How to reward referral growth without the exposure
If your liaison is a W-2 employee, you have room. A productivity component tied to program goals can sit inside the employee exception. I would still design it deliberately, document the rationale, and keep it proportionate and tied to legitimate activity rather than raw federal-program referral counts, because the employee exception is a shield, not an invitation to be careless. Work with your own counsel on the structure. This is the area where good legal design genuinely pays for itself.
If your liaison is a 1099 contractor, which is increasingly common for programs that want speed and flexibility without adding headcount, the cleanest structure is hourly compensation at fair market value, set in advance, in a written agreement with a one-year term. You reward growth through the levers the safe harbor leaves open: a higher hourly rate for a proven performer, an expanded territory or additional provider relationships, a renewed and extended engagement. None of those is tied to the volume of referrals, so none of them disturbs the safe harbor, and all of them let a strong liaison earn more for doing more.

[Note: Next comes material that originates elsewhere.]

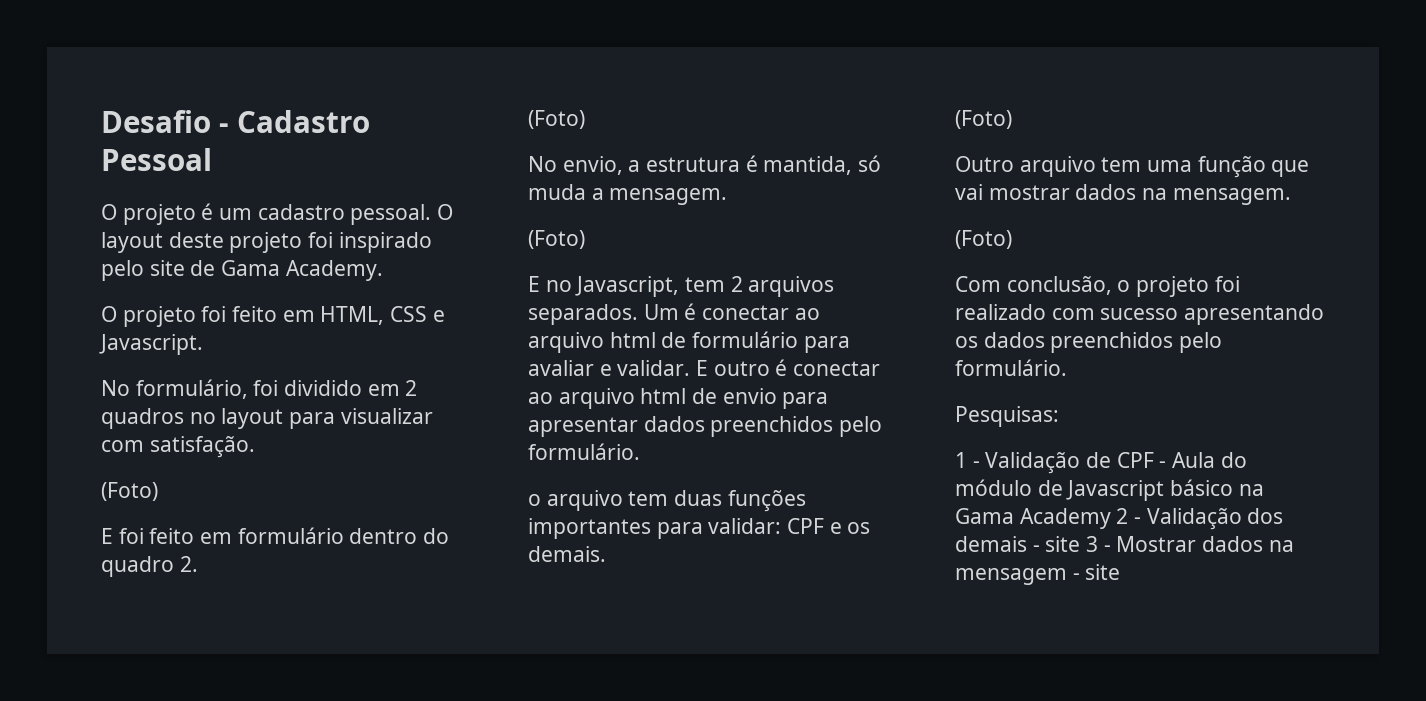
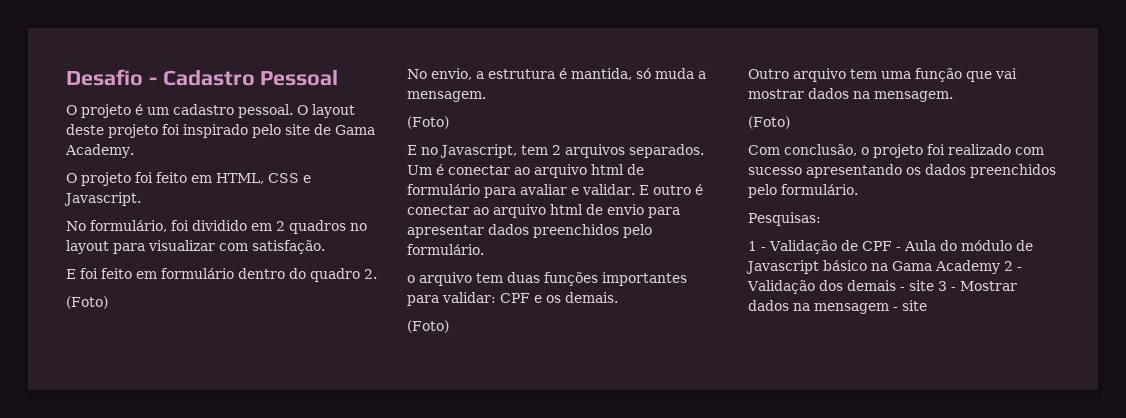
  No formulário, foi dividido em 2 quadros no layout para visualizar com satisfação.
- (Foto)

This is the structure MDliaison uses for every contractor on the marketplace, and it is not a coincidence. An hourly, fair-market arrangement is the version of a 1099 liaison engagement that fits inside § 1001.952(d) without an argument. The growth you want to reward shows up in the rate and the scope, where it belongs, rather than in a per-referral payment that would put the whole arrangement outside the safe harbor.
None of this is legal advice, and any specific compensation design should go past your own healthcare counsel before you implement it. But the framework is stable and it is not complicated to operate. Decide the employment status first, because it decides what is available to you. Then reward the work, not the referral count.
A specialty group that wanted to reward growth, and how the structure changed
Context: A multi-location specialty practice with a single contracted physician liaison, drawing on one of the programs I worked with in the past two years. Details are illustrative.
Situation: The practice administrator wanted to add a bonus equal to a small percentage of new referral volume, on top of the liaison's contractor fee, to reward a strong first nine months. The liaison was a 1099 contractor, and a meaningful share of the resulting downstream business was Medicare.
What happened: Because the liaison was a contractor, the proposed bonus could not rely on the employee exception, and a payment scaling with referral volume would have fallen outside the personal services safe harbor the engagement depended on. Rather than a referral-tied bonus, the practice raised the hourly rate by roughly nine dollars, expanded the engagement from two referring territories to three, and committed to a renewed one-year term. All of it was documented and set in advance.
Outcome: The liaison earned more, the practice rewarded the performance it cared about, and the compensation stayed inside the safe harbor. Referral activity continued to climb through the following two quarters. The administrator's later comment was that the revised structure was simpler to explain to the partners than a percentage formula would have been, because it was a rate for work rather than a cut of clinical volume.